É impressionante como esses sintomas ajudam a diferenciar essa condição da doença de Alzheimer. A progressão é mais rápida do que em outras demências degenerativas. Anatomopatologicamente, as inclusões neuronais intracitoplasmáticas parecem idênticas às da doença de Parkinson, mas em neurônios corticais (corpos de Lewy).

Baixas doses de l-dopa são usadas para sintomas motores, enquanto para distúrbios emocionais e comportamentais é preferível o uso de quetiapina, olanzaoína ou clozapina, todos neurolépticos com pouco ou nenhum efeito extrapiramidal.

Demência frontotemporal

Essa demência afeta pacientes mais jovens (antes dos 65 anos de idade) e é caracterizada por um início insidioso e lento de distúrbios de comportamento e pela presença invariável de atrofia cerebral frontal ou fronto-temporal. Em alguns casos, a afasia domina o quadro e, em outros, os comportamentos típicos de disfunção frontal. A memória está bastante preservada. Distúrbios de atenção, linguagem profana, atos criminosos e negligência com a aparência e cuidados pessoais são iniciais. A patologia mostra corpos Dic, perda neuronal e gliose. As imagens mostram uma atrofia frontal ou frontotemporal marcada. As drogas de primeira escolha em seu tratamento tendem a corrigir o déficit serotonérgico que caracteriza essa condição, razão pela qual os inibidores da recaptação da serotonina (IRSs), como a floxetina,Paroxetina ou sertralina podem ser usados. Neurolépticos atípicos são usados ​​para controlar a agressividade e a excitação.

Demencia vascular

A doença vascular isquêmica é uma das principais causas de declínio cognitivo e demência. A forma mais comum é a doença dos pequenos vasos, geralmente observada em pacientes hipertensos, diabéticos, fumantes, alcoólatras, dislipidêmicos e sedentários, todos fatores de risco vascular conhecidos.

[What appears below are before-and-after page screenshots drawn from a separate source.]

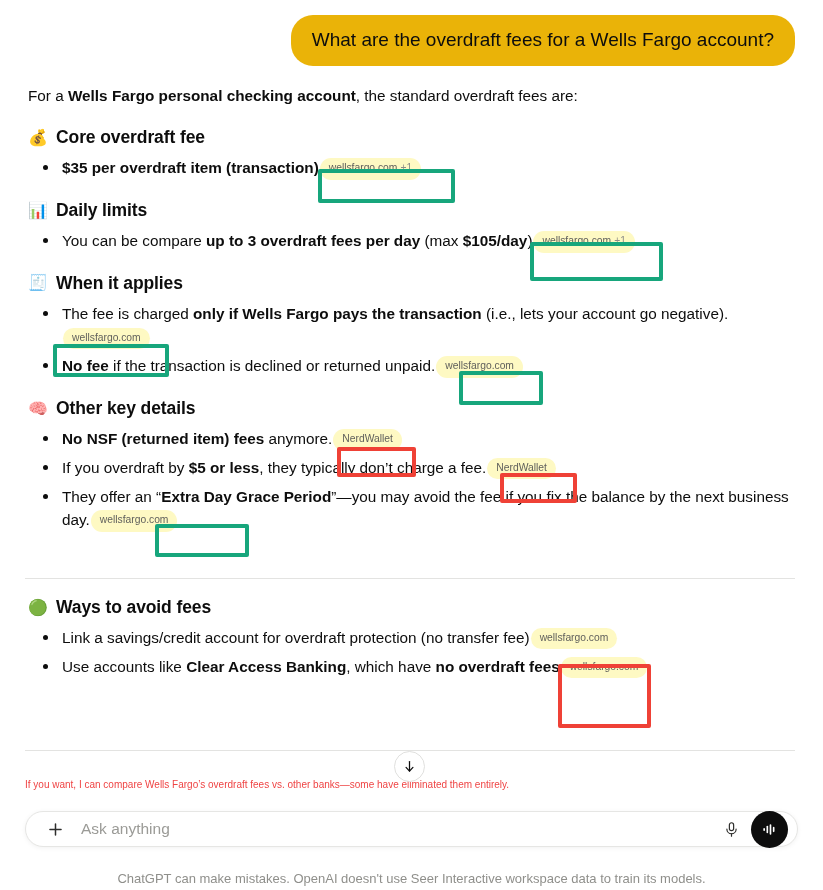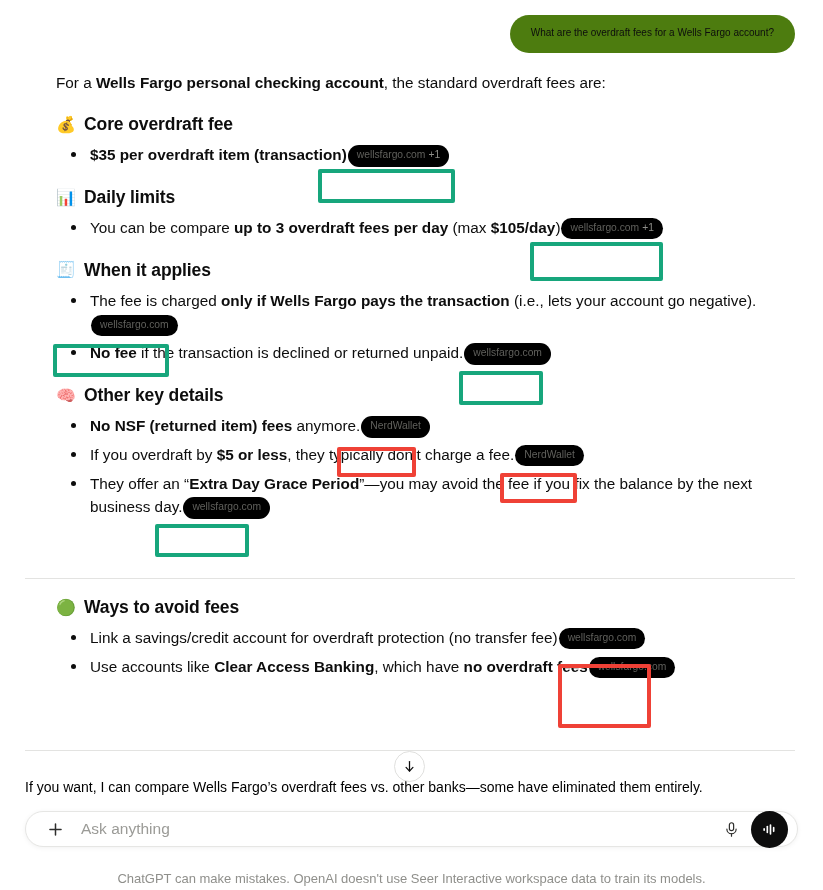--- a/index.html
+++ b/index.html
@@ -17,36 +17,35 @@
     -webkit-font-smoothing: antialiased;
   }
 
   
   .user-row {
     display: flex;
     justify-content: flex-end;
     padding: 15px 28px 0 28px;
   }
   .user-bubble {
-    background: #4d7c0f;
+    background: #eab308;
     border-radius: 22px;
     padding: 11px 21px 12px 21px;
-    font-size: 10px;
+    font-size: 19px;
     line-height: 1.45;
     color: #0d0d0d;
     max-width: 560px;
   }
 
   
   .answer {
     padding: 18px 28px 0 28px;
     font-size: 15.3px;
     line-height: 1.55;
     color: #0d0d0d;
-    margin-left: 28px;
   }
   .lede { margin: 0 0 6px 0; }
 
   .sec-head {
     display: flex;
     align-items: center;
     gap: 9px;
     margin: 17px 0 4px 0;
     font-size: 17.5px;
     font-weight: 700;
@@ -76,21 +75,21 @@
     left: -19px; top: 9px;
     width: 5px; height: 5px;
     background: #0d0d0d;
     border-radius: 50%;
   }
   b, strong { font-weight: 700; }
 
   
   .chip {
     display: inline-block;
-    background: #000000;
+    background: #fef9c3;
     color: #60605c;
     border-radius: 11px;
     font-size: 10.3px;
     line-height: 1;
     padding: 5px 9px 6px 9px;
     vertical-align: 2px;
     white-space: nowrap;
     margin: 0 1px;
   }
   .chip .plus { color: #8e8e89; margin-left: 3px; }
@@ -111,23 +110,23 @@
     left: 25px; right: 28px;
     height: 1px;
     background: #e3e3e1;
   }
 
   
   .closing {
     position: absolute;
     left: 25px; right: 32px;
     top: 777px;
-    font-size: 14px;
+    font-size: 10px;
     line-height: 1.5;
-    color: #000000;
+    color: #ef4444;
   }
 
   
   .scroll-btn {
     position: absolute;
     left: 394px; top: 751px;
     width: 31px; height: 31px;
     border-radius: 50%;
     background: #ffffff;
     border: 1px solid #e0e0de;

Gradualmente, o aparecimento de infartos lacunares que envolvem a substância branca, os gânglios da base e o tronco encefálico, levam o paciente a uma deterioração progressiva em estágios ou escalonados, com estabilidade até a chegada de um novo evento vascular.

No exame cognitivo, aparecem afasia ou distúrbios viso-perceptuais, bem como alterações visuoespaciais. A memória está menos comprometida do que os outros domínios. Ao exame físico, aparecem sinais piramidais e extrapiramidais, distúrbios da marcha, disfonia, disfagia e apraxia bucolingual.

Os métodos complementares nesses pacientes, usados ​​para estudar o sistema cardiovascular, são: TC ou RM de crânio, Doppler de vasos cervicais e ecocardiograma. O laboratório será orientado a explorar fatores de risco (glicemia, perfil lipídico, etc.)

O tratamento visa modificar os fatores de risco vascular detectados no paciente. Para prevenção secundária (evitar novos eventos), utiliza-se ácido acetilsalicílico e, se necessário, anticoagulação. Como drogas vasoativas, pode-se usar memantina ou nimodipina.